Les principales pressions sur le cours d’eau étaient le piétinement du bétail pour s’abreuver et un passage à gué où transitaient le bétail et les engins agricoles. L’objectif était donc d’aménager différents points d’abreuvement pour que l’élevage perdure sur le bassin versant et de stabiliser le passage à gué pour éviter toute dégradation du milieu et de la qualité de l’eau.

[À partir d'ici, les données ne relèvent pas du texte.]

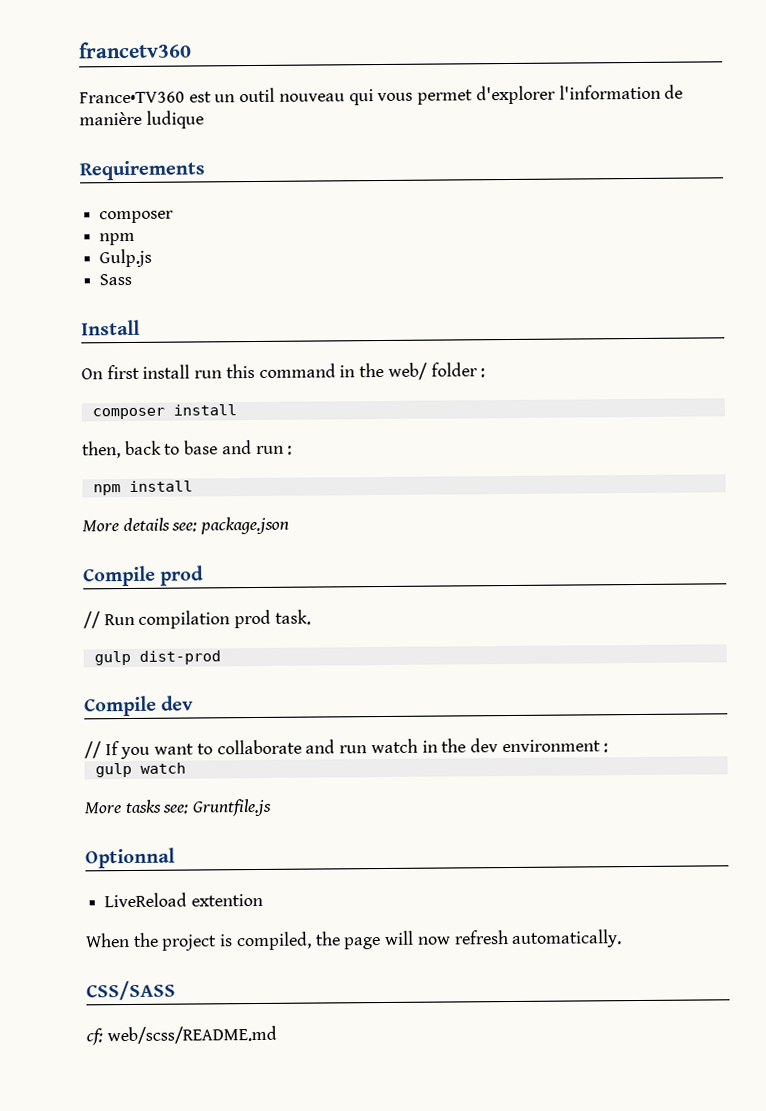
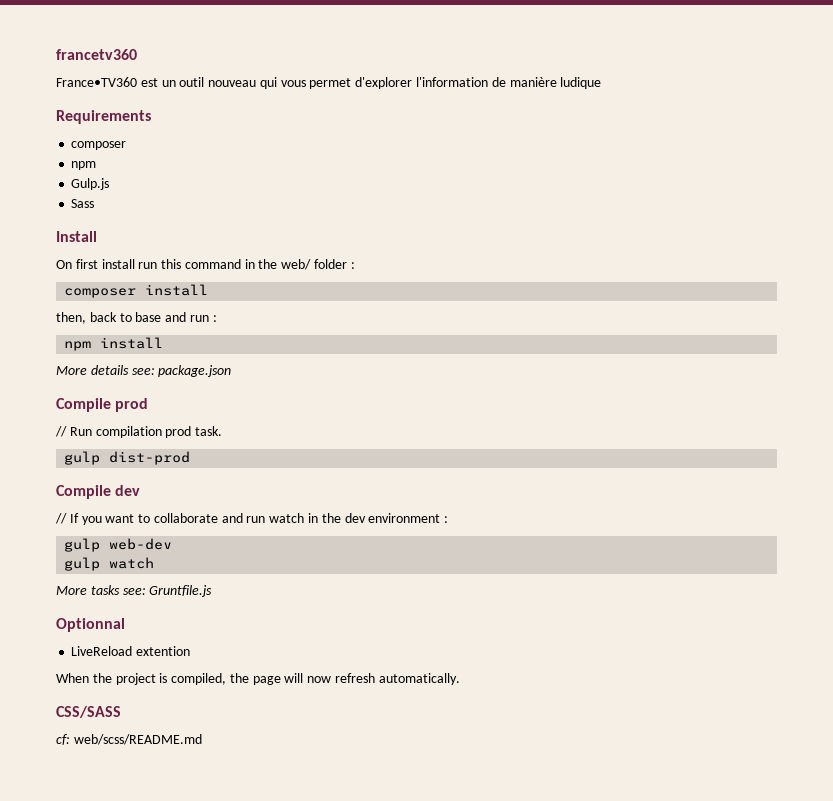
(609, 748) none -> [64,538,173,552] // gulp web-dev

Un long travail de concertation, en partenariat avec l’ADASEA du Gers, a été mené avec l’ensemble des acteurs du territoire.
Grâce aux leviers financiers de l’Agence de l’Eau Adour-Garonne et du plan France Relance Biodiversité, plusieurs types de travaux ont été réalisés : 4 descentes aménagées sur le cours d’eau, réhabilitation de 3 mares pour l’abreuvement du bétail, installation de 3 bacs gravitaires, stabilisation du passage à gué et création d’une passerelle pour le franchissement du ruisseau par le bétail.
La formation pour adultes du CFPPA de Mirande a contribué au projet et a mis la « touche finale » en clôturant les derniers endroits accessibles au ruisseau. Ce projet démontre qu’il est possible de maintenir une activité économique rurale d’importance avec la préservation de forts enjeux environnementaux.